As an intelligent infrastructure connecting users with commercial content, advertising recommendation systems play a central role in information flow and value creation within the digital economy. However, existing multi-stage advertising recommendation systems suffer from objective misalignment and error propagation, making it difficult to achieve global optimality, while unified generative recommendation models still struggle to meet the demands of practical industrial applications. To address these issues, we propose GPR (Generative Pre-trained Recommender), the first one-model framework that redefines advertising recommendation as an end-to-end generative task, replacing the traditional cascading paradigm with a unified generative approach. To realize GPR, we introduce three key innovations spanning unified representation, network architecture, and training strategy. First, we design a unified input schema and tokenization method tailored to advertising scenarios, mapping both ads and organic content into a shared multi-level semantic ID space, thereby enhancing semantic alignment and modeling consistency across heterogeneous data. Second, we develop the Heterogeneous Hierarchical Decoder (HHD), a dual-decoder architecture that decouples user intent modeling from ad generation, achieving a balance between training efficiency and inference flexibility while maintaining strong modeling capacity. Finally, we propose a multi-stage joint training strategy that integrates Multi-Token Prediction (MTP), Value-Aware Fine-Tuning and the Hierarchy Enhanced Policy Optimization (HEPO) algorithm, forming a complete generative recommendation pipeline that unifies interest modeling, value alignment, and policy optimization.
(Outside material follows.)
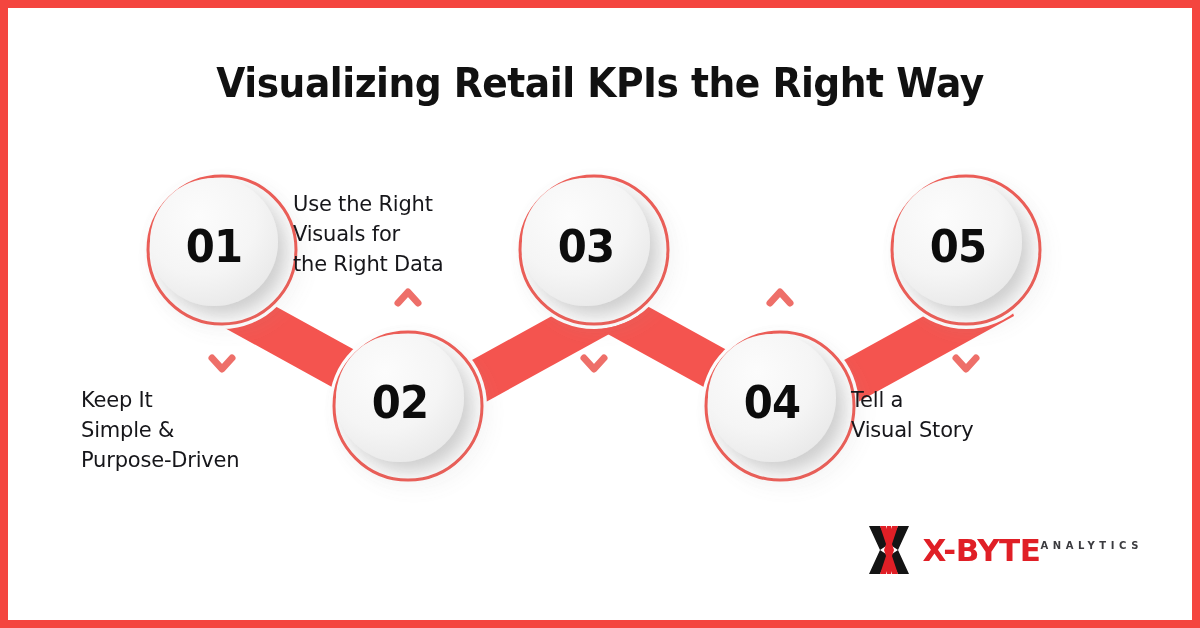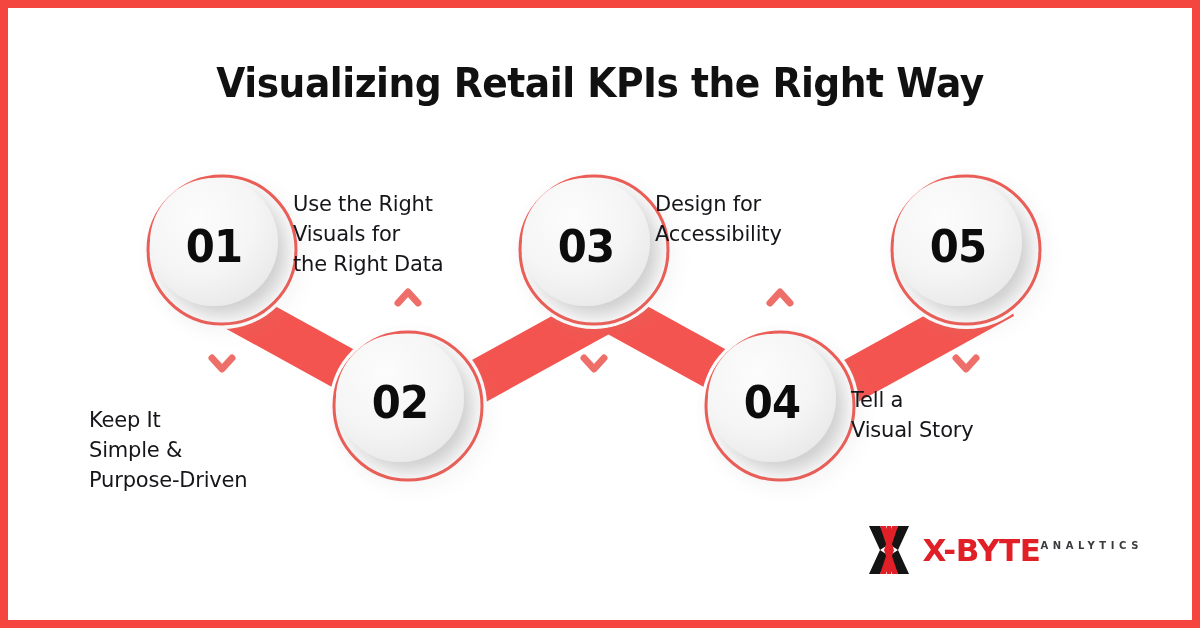"Design for" div.step-label { html: <div>Design for Accessibility</div> -> none }
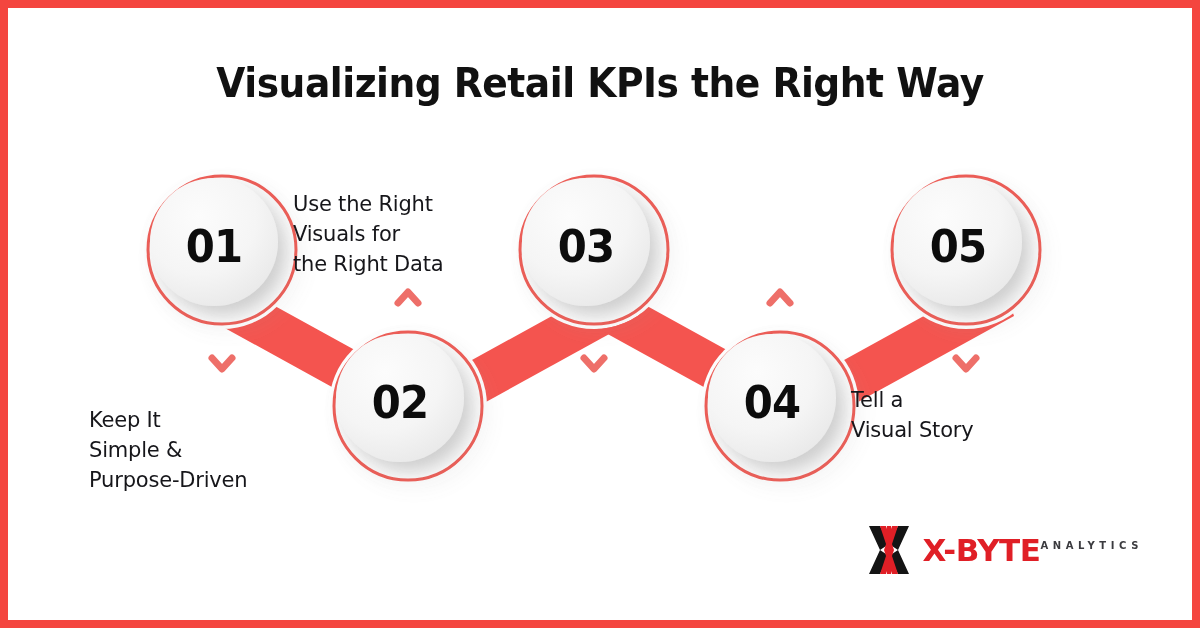"Keep It" div.step-label { left: 206px -> 198px; margin-top: 20px -> none }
GPR has been fully deployed in the Tencent Weixin Channels advertising system, delivering significant improvements in key business metrics including GMV and CTCVR.

Paper Structure

This paper contains 23 sections, 10 equations, 5 figures, 5 tables.

Figures (5)

  • Figure 1: Comparison between previous methods and ours.
  • Figure 2: Overall Architecture of GPR.
  • Figure 3: Overall Architecture of RQ-Kmeans+.
  • Figure 4: Training Pipeline of GPR.
  • Figure 5: Comparison of loss curves for six different GPR parameter sizes.